Research Interest

Low-coordinate Compounds and Multiple-Bond systems


Heavy multiple bond systems violate the double bond rule. Consequently, difficult to access but display high reactivity. Steric shielding allowed the synthesis of heavy multiple bond systems, because the aggregation to higher oligomers was prevented. Landmark studies in the field were conducted by Lappert (distannene), West (disilene), and Sekiguchi (disilyne). At the example of Power's digermyne the first reaction of a main group molecule with dihydrogen at mild conditions could be demonstrated in 2005. The interest in heavy multiple bond systems has grown steadily since and just recently Tokitoh showed that digermynes can catalyse the cyclooligomerisation of alkynes.


Because there is no stable nitrile analogue with a heavy group 14 element known yet, we strive to synthesise heteroatomic triple bond species, such as germa-nitriles (see picture on the right). To achieve this goal, sterically very demanding substituents are required, exceeding the properties of known systems.
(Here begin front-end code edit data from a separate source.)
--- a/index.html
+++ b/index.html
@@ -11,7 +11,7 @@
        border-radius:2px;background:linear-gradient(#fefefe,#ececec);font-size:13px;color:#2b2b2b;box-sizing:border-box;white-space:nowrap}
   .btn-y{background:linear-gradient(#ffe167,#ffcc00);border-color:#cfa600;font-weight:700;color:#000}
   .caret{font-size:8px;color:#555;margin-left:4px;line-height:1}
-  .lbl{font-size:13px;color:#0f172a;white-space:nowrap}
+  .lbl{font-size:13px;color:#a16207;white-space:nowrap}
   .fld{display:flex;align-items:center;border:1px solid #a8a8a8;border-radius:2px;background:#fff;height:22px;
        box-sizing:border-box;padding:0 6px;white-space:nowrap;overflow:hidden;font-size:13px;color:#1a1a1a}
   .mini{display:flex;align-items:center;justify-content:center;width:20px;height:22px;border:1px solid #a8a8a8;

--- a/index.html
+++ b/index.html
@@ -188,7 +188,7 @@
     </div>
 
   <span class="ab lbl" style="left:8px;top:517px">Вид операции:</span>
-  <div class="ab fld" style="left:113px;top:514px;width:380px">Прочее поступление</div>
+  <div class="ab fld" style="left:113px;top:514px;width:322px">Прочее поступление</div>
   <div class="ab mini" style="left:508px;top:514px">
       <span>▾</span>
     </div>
The developed synthetic methodology can also be applied to related transition metal compounds which opens up low-coordinate transition metal nitrido complexes as synthetic targets.
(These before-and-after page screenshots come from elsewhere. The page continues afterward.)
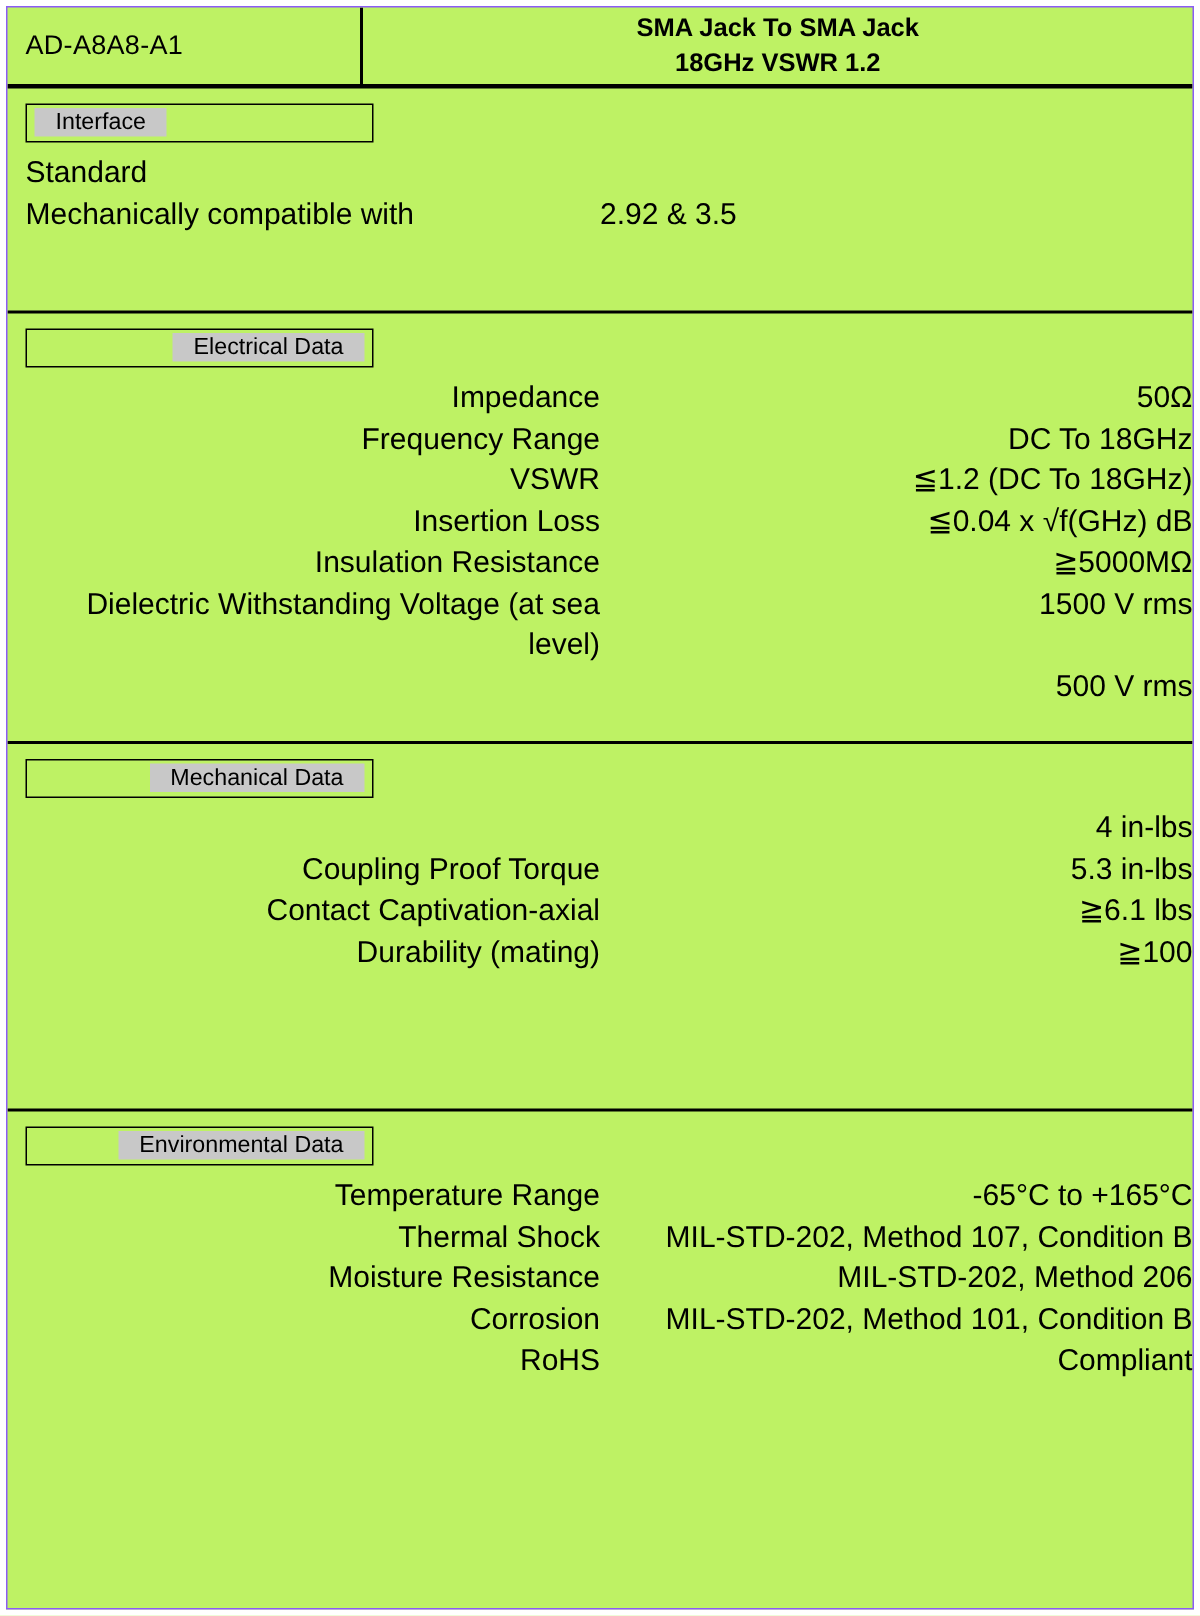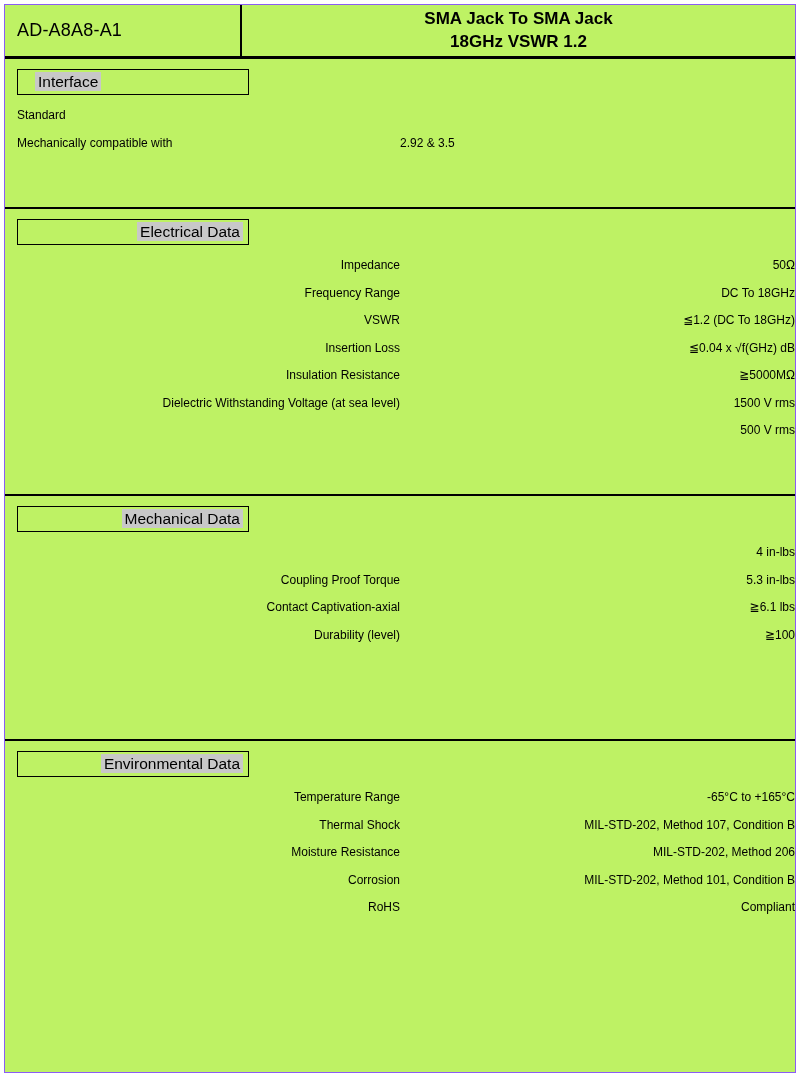--- a/index.html
+++ b/index.html
@@ -66,8 +66,7 @@
   }
   .section-title-box .hl {
     background: #c8c8c8;
-    padding: 1px 3px;
-    margin-left: 12px;
+    padding: 1px 14px;
   }
   .row {
     display: flex;

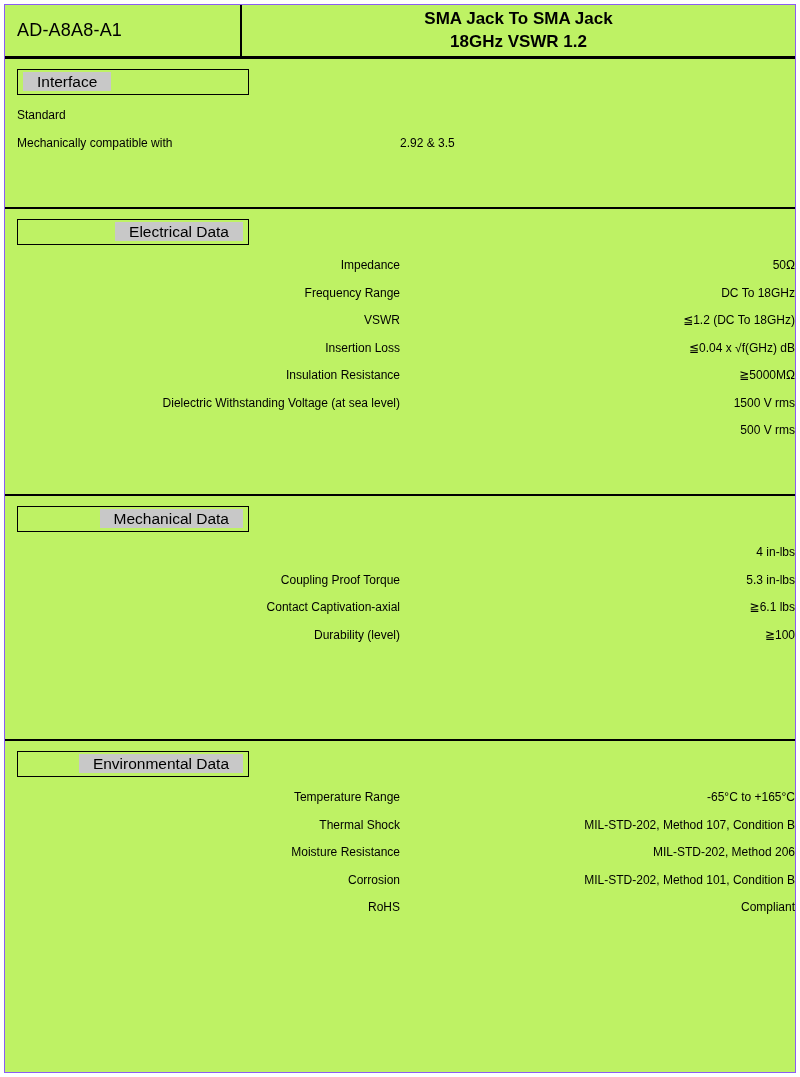--- a/index.html
+++ b/index.html
@@ -71,7 +71,7 @@
   .row {
     display: flex;
     line-height: 27.5px;
-    font-size: 12px;
+    font-size: 20px;
   }
   .row-label { width: 383px; flex-shrink: 0; }
   .row-value { flex: 1; }

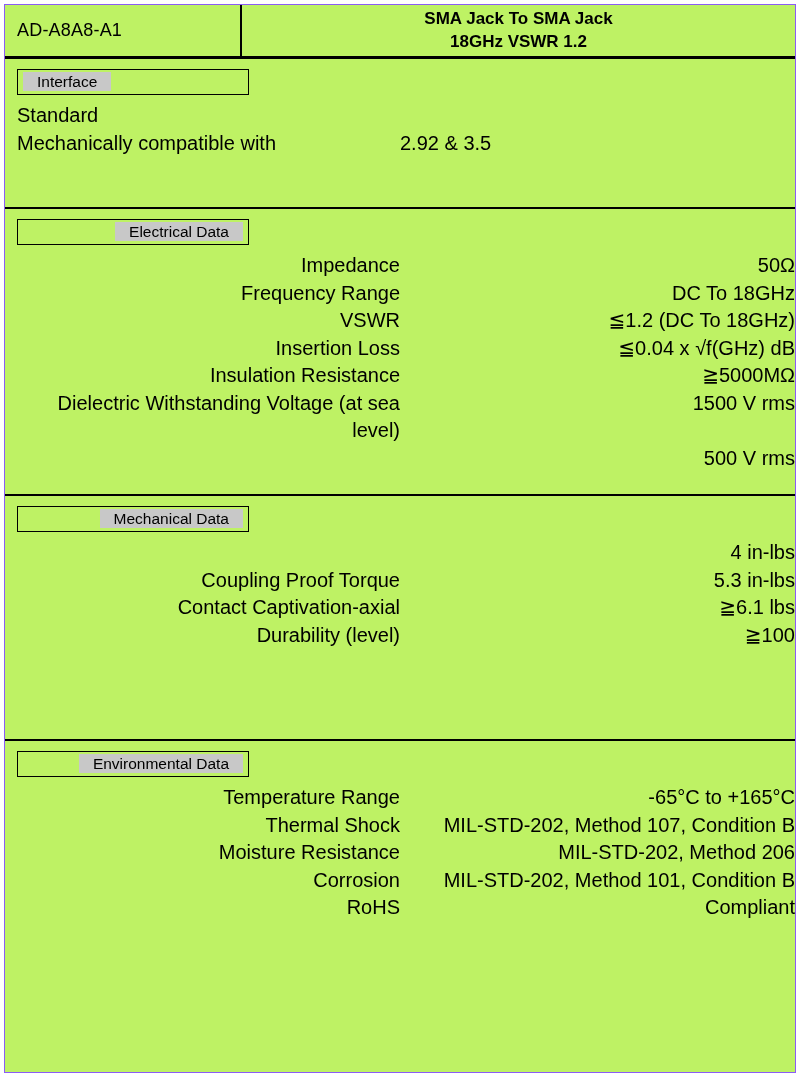--- a/index.html
+++ b/index.html
@@ -152,7 +152,7 @@
       <div class="row-value">≧6.1 lbs</div>
     </div>
     <div class="row">
-      <div class="row-label">Durability (level)</div>
+      <div class="row-label">Durability (mating)</div>
       <div class="row-value">≧100</div>
     </div>
   </div>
A potentially suitable class of substituents was generated on the basis of aryl(silyl)amides. Their steric bulk already exceeds the sterics of known monodentate monoanionic substituents and due to their step-wise synthesis readily modifyable on both the aryl and the silyl group. As with related compounds the preparation of terminal nitrido compounds shall be achieved by photolysis of corresponding azido precursors.